▶ [Exercise details]: In this exercise, return the whole listing exactly, excluding any images.

----------

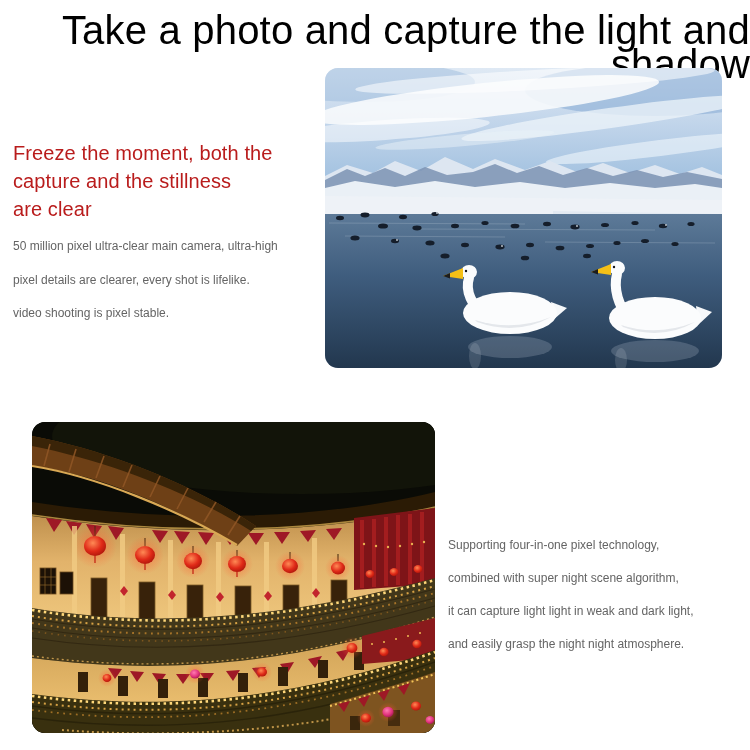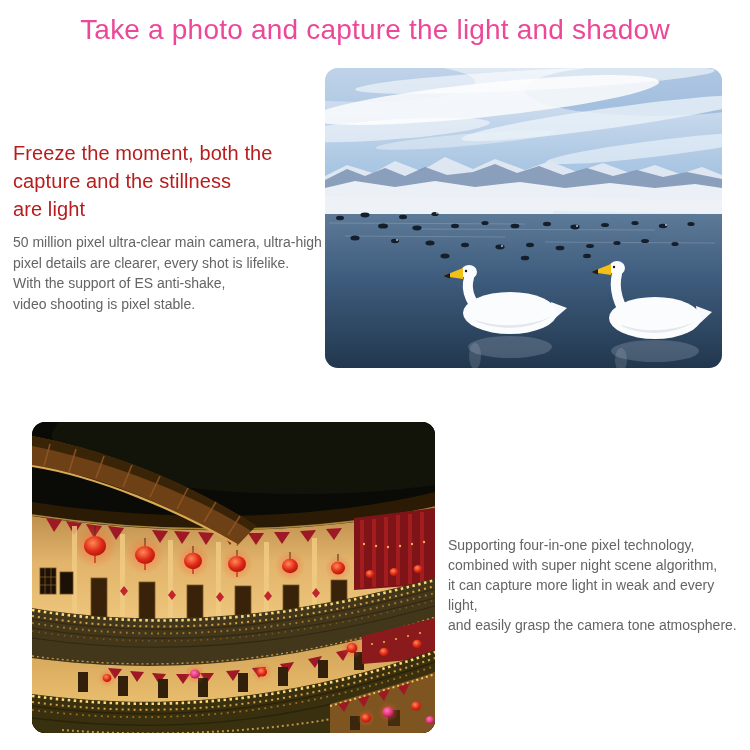"Take a photo and capture" .page-title { color: #ec4899 -> #000000; font-size: 28px -> 40px; text-align: center -> right }
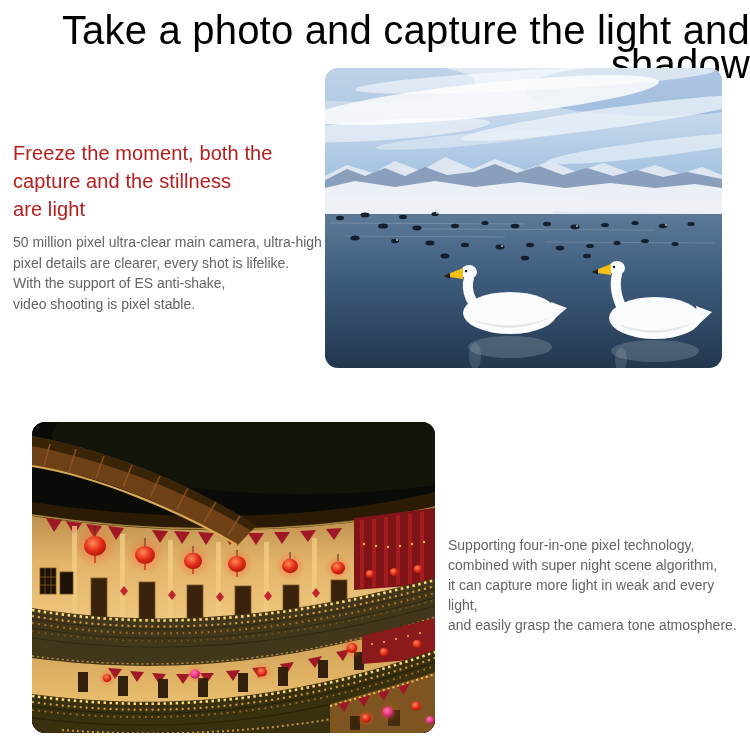"are light" div.hline { text: light -> clear }
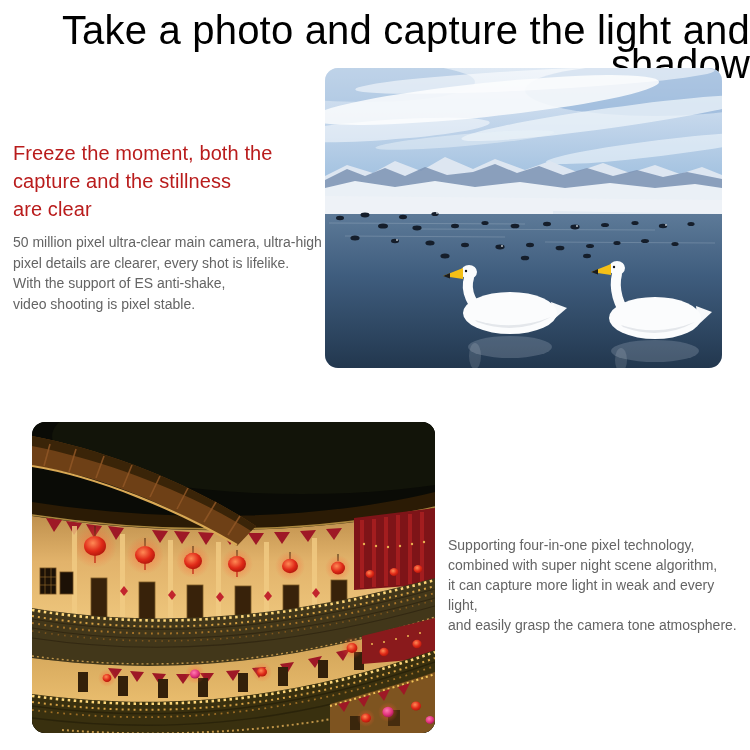"50 million pixel ultra-clear main" .tb .bline { font-size: 14px -> 12px; margin-top: none -> 13px }
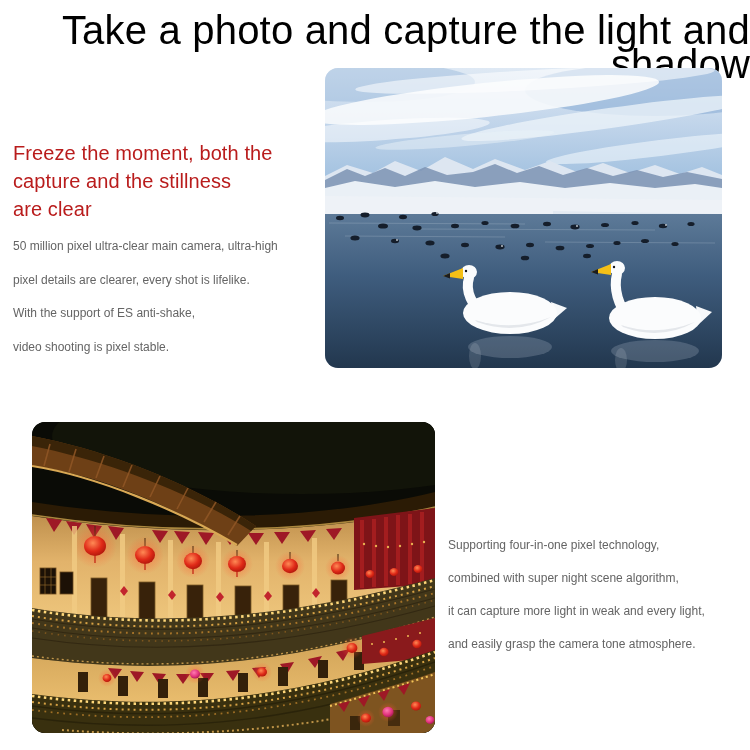"With the support of ES" div.bline { html: <div>With the support of ES anti-shake,</div> -> none }
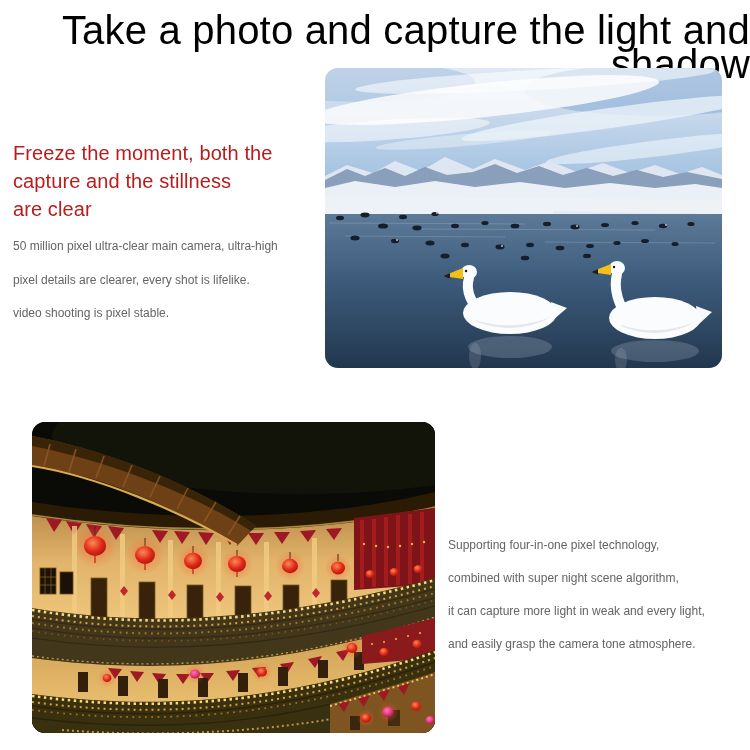"it can capture more light" div.bline { text: more light in weak and every -> light light in weak and dark }
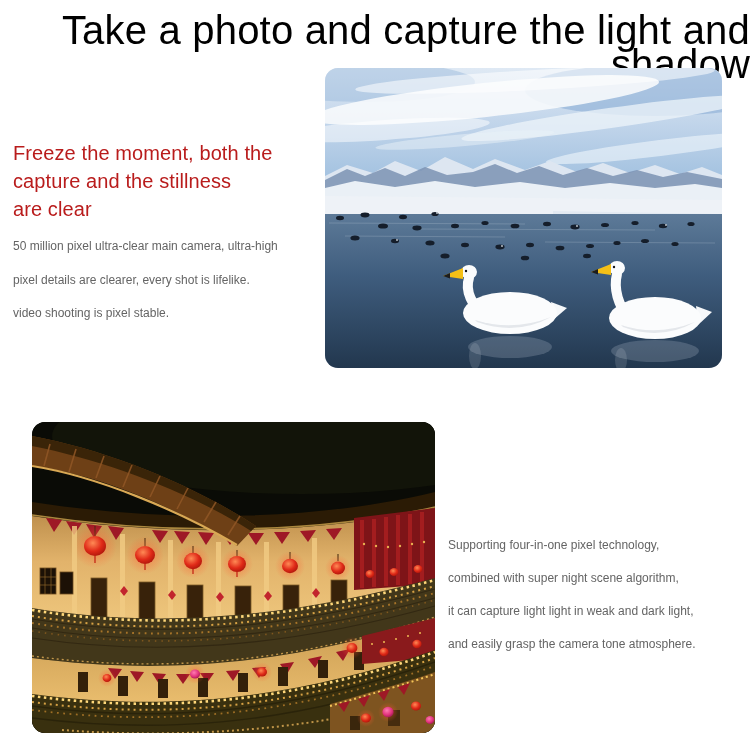"and easily grasp the camera" div.bline { text: camera tone -> night night }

----------

▶ [Reply]:
"Take a photo and capture" .page-title { color: #ec4899 -> #000000; font-size: 28px -> 40px; text-align: center -> right }
"are light" div.hline { text: light -> clear }
"50 million pixel ultra-clear main" .tb .bline { font-size: 14px -> 12px; margin-top: none -> 13px }
"With the support of ES" div.bline { html: <div>With the support of ES anti-shake,</div> -> none }
"it can capture more light" div.bline { text: more light in weak and every -> light light in weak and dark }
"and easily grasp the camera" div.bline { text: camera tone -> night night }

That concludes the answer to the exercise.